# Prompt
In the entries below, find every line with "padding" and copy it.

*** Data to use

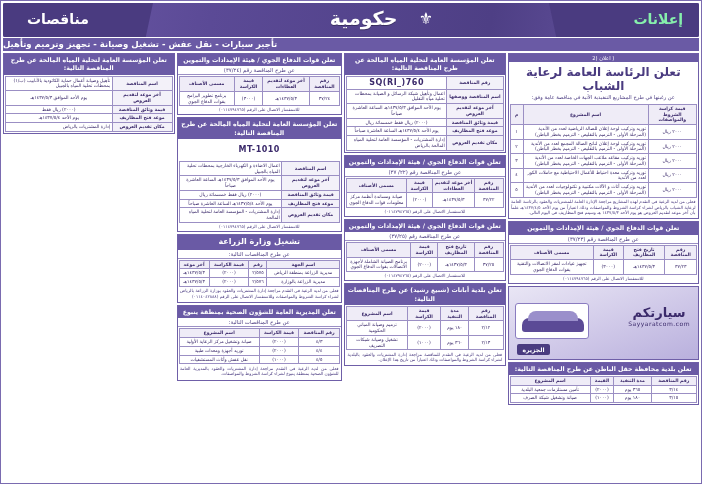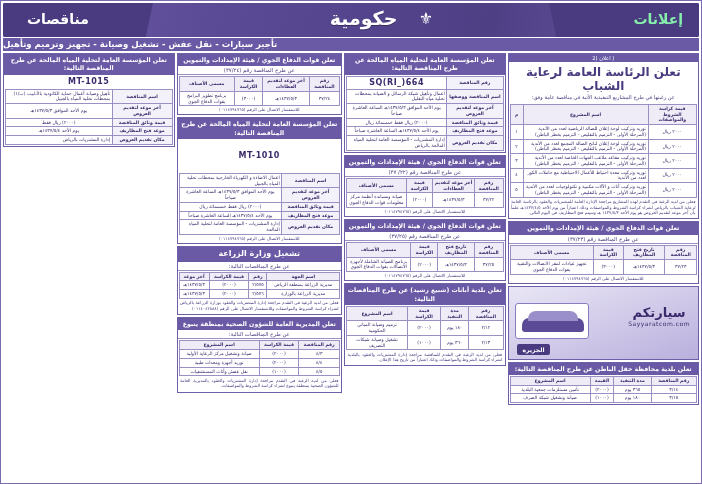--- a/index.html
+++ b/index.html
@@ -305,21 +305,21 @@
 
     <div class="col col-b">
 
       <div class="box">
         <div class="box-hd">تعلن المؤسسة العامة لتحلية المياه المالحة عن طرح المناقصة التالية:</div>
         <div class="box-bd">
           <table class="kv">
             <tbody>
                 <tr>
               <td>رقم المناقصة</td>
-              <td class="bigcode">SQ(RI_)664</td>
+              <td class="bigcode">SQ(RI_)760</td>
             </tr>
             <tr>
               <td>اسم المناقصة ووصفها</td>
               <td class="r">اعمال وتأهيل شبكة الرسائل و الصيانة بمحطات تحلية مياه التقليل</td>
             </tr>
             <tr>
               <td>آخر موعد لتقديم العروض</td>
               <td>يوم الأحد الموافق ١٤٣٧/٥/٣هـ الساعة العاشرة صباحاً</td>
             </tr>
             <tr>
@@ -439,21 +439,21 @@
               <td>برنامج تطوير البرامج بقوات الدفاع الجوي</td>
             </tr>
           </tbody>
             </table>
           <div class="footline">للاستفسار الاتصال على الرقم (٠١١٤٧٩٤٧٦٥)</div>
         </div>
       </div>
 
       <div class="box">
         <div class="box-hd">تعلن المؤسسة العامة لتحلية المياه المالحة عن طرح المناقصة التالية:</div>
-        <div class="center bigcode" style="padding:12px 0;">MT-1010</div>
+        <div class="center bigcode" style="padding:6px 0;">MT-1010</div>
         <div class="box-bd">
           <table class="kv">
             <tbody>
                 <tr>
               <td>اسم المناقصة</td>
               <td class="r">اعمال الاضاءة و الكهرباء الخارجية بمحطات تحلية المياه بالجبيل</td>
             </tr>
             <tr>
               <td>آخر موعد لتقديم العروض</td>
               <td>يوم الأحد الموافق ١٤٣٧/٥/٣هـ الساعة العاشرة صباحاً</td>
@@ -537,21 +537,20 @@
           <div class="note">فعلى من لديه الرغبة في التقدم مراجعة إدارة المشتريات والعقود بالمديرية العامة للشؤون الصحية بمنطقة ينبوع لشراء كراسة الشروط والمواصفات.</div>
         </div>
       </div>
 
     </div>
 
     <div class="col col-d">
 
       <div class="box" style="margin-top:0;">
         <div class="box-hd">تعلن المؤسسة العامة لتحلية المياه المالحة عن طرح المناقصة التالية:</div>
-        <div class="center bigcode" style="padding:2px 0;">MT-1015</div>
         <div class="box-bd">
           <table class="kv">
             <tbody>
                 <tr>
               <td>اسم المناقصة</td>
               <td class="r">تأهيل وصيانة أعمال حماية الكاثودية بالأنابيب (ب/١) بمحطات تحلية المياه بالجبيل</td>
             </tr>
             <tr>
               <td>آخر موعد لتقديم العروض</td>
               <td>يوم الأحد الموافق ١٤٣٧/٥/٣هـ</td>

******

# Answer to the exercise
-        <div class="center bigcode" style="padding:12px 0;">MT-1010</div>
+        <div class="center bigcode" style="padding:6px 0;">MT-1010</div>
-        <div class="center bigcode" style="padding:2px 0;">MT-1015</div>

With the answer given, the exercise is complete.